No 4.º ano conheceu os livros do Harry Potter e foi assim que se viciou na leitura. Os erros, esses, persistiam e as notas continuavam a sair esforçadas. A motivação era mínima e a escola continuava a ser um mal necessário na qual passava os dias. O Harry Potter era o seu esconderijo. No 6.º ano chegaram os exames e com eles a possibilidade real de fracassar. Assustou-se com a eventualidade e, ajudado pela maturidade, estudou três semanas seguidas sem levantar cabeça, com horas marcadas para as refeições e com objectivos diários impostos por nós. Conseguiu a melhor nota da escola e da vida dele no exame de Matemática e deixou pais e professores de queixo no chão. Gostou da experiência e ainda mais da sensação. Nunca mais repetiu o resultado, mas as notas nunca mais saíram esforçadas, os trabalhos de casa nunca mais ficaram por fazer e nunca mais se denunciou a sua falta de concentração.
Para trás ficou o teatro e do desenho nunca mais ouvimos falar. Diz ele que não desenha bem porque não consegue fazer traços direitos ou imitar paisagens. A comparação com os desenhos fotográficos dos colegas e as classificações suficientes dos professores esfriaram o seu empenho e comprovaram que o seu talento afinal era apenas suficiente. Com a ajuda do tempo acabou por desistir. Dos oito anos da vida escolar do meu filho tiro duas conclusões. A primeira é que durante anos dei mais importância à escola e às considerações dos professores que ao meu filho, dei mais importância às dificuldades denunciadas pelos professores que aos talentos que eu conhecia. Sem saber cavei um fosso de frustrações que aumentava cada vez que chegava uma nota ou um recado, como se cada um deles fosse mais uma prova do seu fracasso (e do meu).

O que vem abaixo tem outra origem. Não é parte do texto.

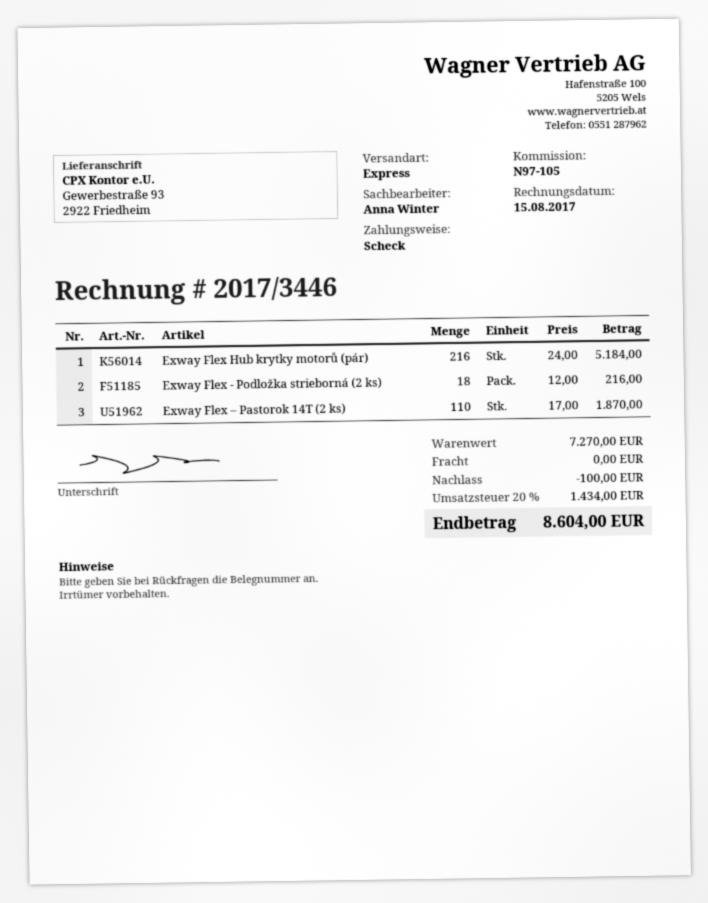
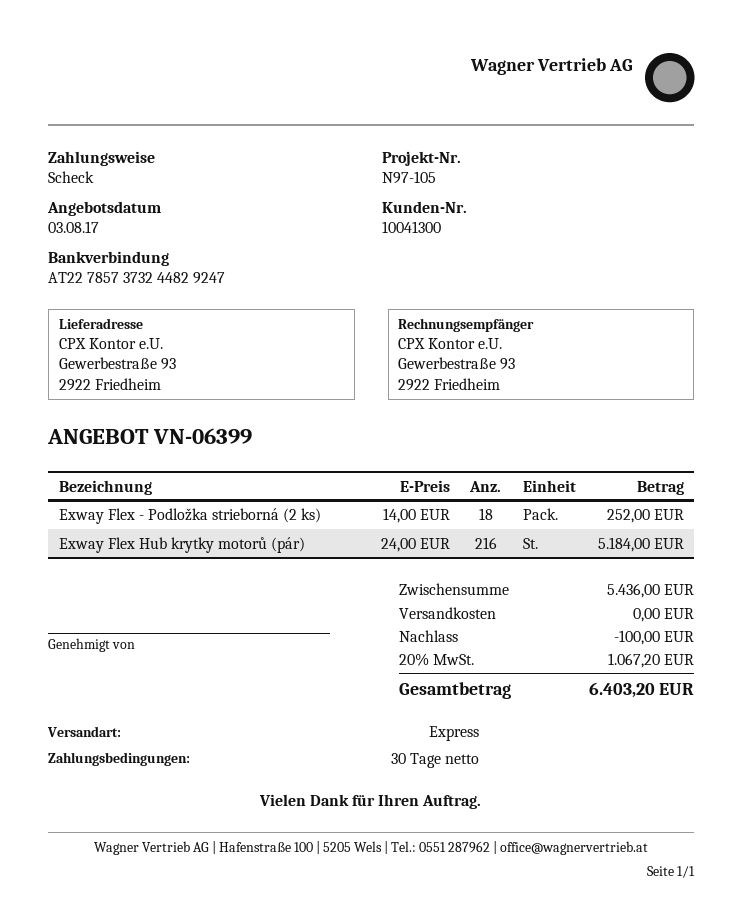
Exway Flex - Podložka strieborná (2 ks): 18 x 12.00 = 216.00 -> 18 x 14.00 = 252.00
Exway Flex – Pastorok 14T (2 ks): 110 x 17.00 = 1870.00 -> none
subtotal: 7270.00 -> 5436.00
tax: 20% = 1434.00 -> 20% = 1067.20
total: 8604.00 -> 6403.20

Sem querer amolguei-lhe a auto-estima e eduquei-o tendo como referência as pautas escolares.
A segunda é que apesar de mim e da escola ele conseguiu. Conseguiu porque quis, porque um dia resolveu querer. As ameaças, as pressões, os castigos e o desespero perante cada má nota não tiveram qualquer efeito positivo, apenas negativo. As dificuldades de aprendizagem são apenas isso, dificuldades. E não querem dizer mais nada sobre os nossos filhos. No dia em que os confundimos com as dificuldades deles, em que olhamos para eles e em vez de crianças vimos problemas de matemática, os nossos filhos facilmente acreditam que são eles próprios os erros e os problemas. E então sim, as dificuldades perpetuam-se e podem ultrapassar em muito o âmbito da escola. A felicidade e o futuro dos nossos filhos não se medem pelo seu desempenho escolar - que mais cedo ou mais tarde, com mais ou menos trabalho, acaba por se cumprir - mas podem estar comprometidos se nós, pais, os julgarmos e medirmos por isso. O principal problema das dificuldades de aprendizagem é a dificuldade dos pais - não dos filhos - em lidar com elas.

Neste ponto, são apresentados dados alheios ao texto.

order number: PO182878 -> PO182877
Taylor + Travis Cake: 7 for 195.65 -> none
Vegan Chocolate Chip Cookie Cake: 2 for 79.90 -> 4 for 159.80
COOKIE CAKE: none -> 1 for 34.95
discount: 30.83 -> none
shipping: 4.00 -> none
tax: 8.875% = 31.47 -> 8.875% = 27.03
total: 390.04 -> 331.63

Eis uma belíssima partilha de uma leitora, a propósito deste post, que nos demonstra como ainda estamos tão longe de compreender como funcionam as nossas cabeças e as cabeças dos nossos filhos. Talvez sirva para acalmar os pais mais ansiosos (os cá de casa incluídos):
A opção de procurar um psicólogo (um bom) parece-me a melhor, pois ajudará a perceber o que se passa e a definir as estratégias adequadas e que não prejudiquem a relação mãe-filha (que não deve ser mãe/professora-filha!).
Mas já agora conto um pouco da minha história: Também eu tenho um irmão mais velho muito inteligente, bom aluno e que sempre teve boas notas a tudo (5 a quase todas as disciplinas). Era daqueles meninos que as professoras adoram e consideram exemplar! Eu não. As notas eram medianas, os professores diziam que eu era pouco interessada, pouco aplicada, faladora, distraída, etc... Aparentemente também diziam de mim "ela até é inteligente, mas isso não se vê nos resultados". É verdade que eu sabia muitas coisas, mas nada daquilo que era perguntado nos testes. A questão da comparação com o mais velho não ajudava, claro. E sei que os meus pais sofriam bastante com isto.
À medida que o tempo foi passando, as coisas foram mudando um pouco, apesar de eu não saber exactamente qual foi o mecanismo. É verdade que os meus pais sempre foram exigindo que eu tivesse boas notas. Penso que com o avançar da escolaridade, os temas me iam interessando cada vez mais (o salto maior no meu desempenho foi a partir do 9.º ano, altura em que há uma maior especialização das matérias escolares, indo mais ao encontro do que os alunos gostam). Acho também que é a partir dessa altura que se valoriza mais um pensamento menos convencional (e eu acho que às vezes era um pouco "fora da caixa")...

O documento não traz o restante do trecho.